■ Exercise aim ■
Print the lines below exactly, beginning with the one that contains "subtotal: 17279.74 -> 18634.40" and stopping after the last line.

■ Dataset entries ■
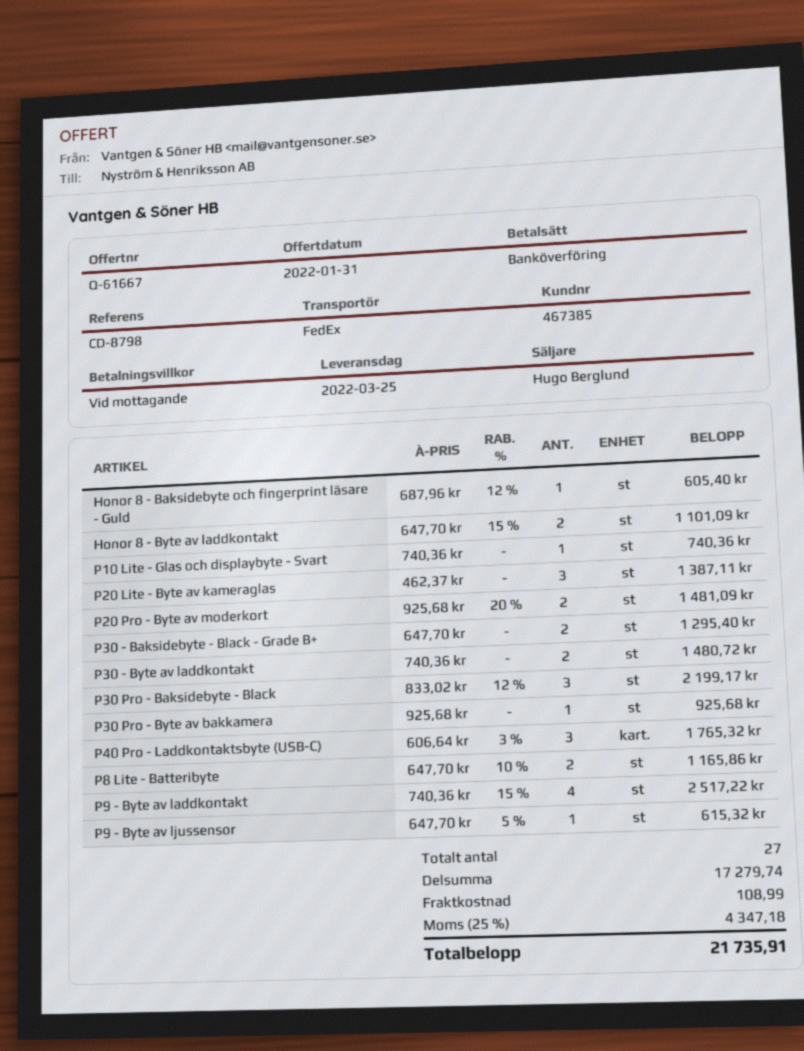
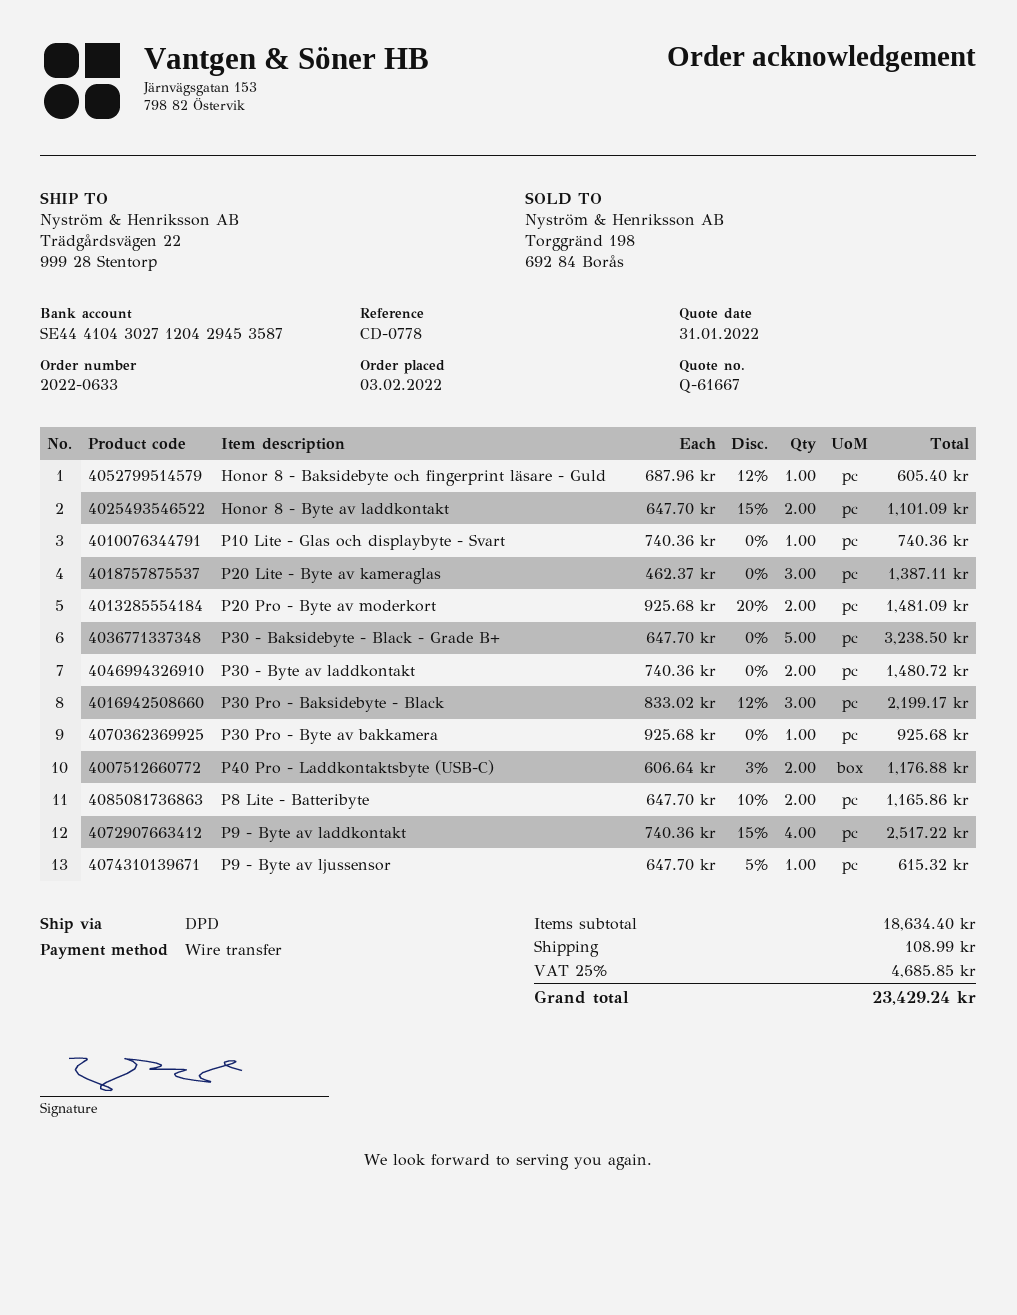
reference: CD-8798 -> CD-0778
shipping method: FedEx -> DPD
P30 - Baksidebyte - Black - Grade B+: 2 x 647.70 = 1295.40 -> 5 x 647.70 = 3238.50
P40 Pro - Laddkontaktsbyte (USB-C): 3 x 606.64 - 3% = 1765.32 -> 2 x 606.64 - 3% = 1176.88
subtotal: 17279.74 -> 18634.40
tax: 25% = 4347.18 -> 25% = 4685.85
total: 21735.91 -> 23429.24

■ Problem solution ■
subtotal: 17279.74 -> 18634.40
tax: 25% = 4347.18 -> 25% = 4685.85
total: 21735.91 -> 23429.24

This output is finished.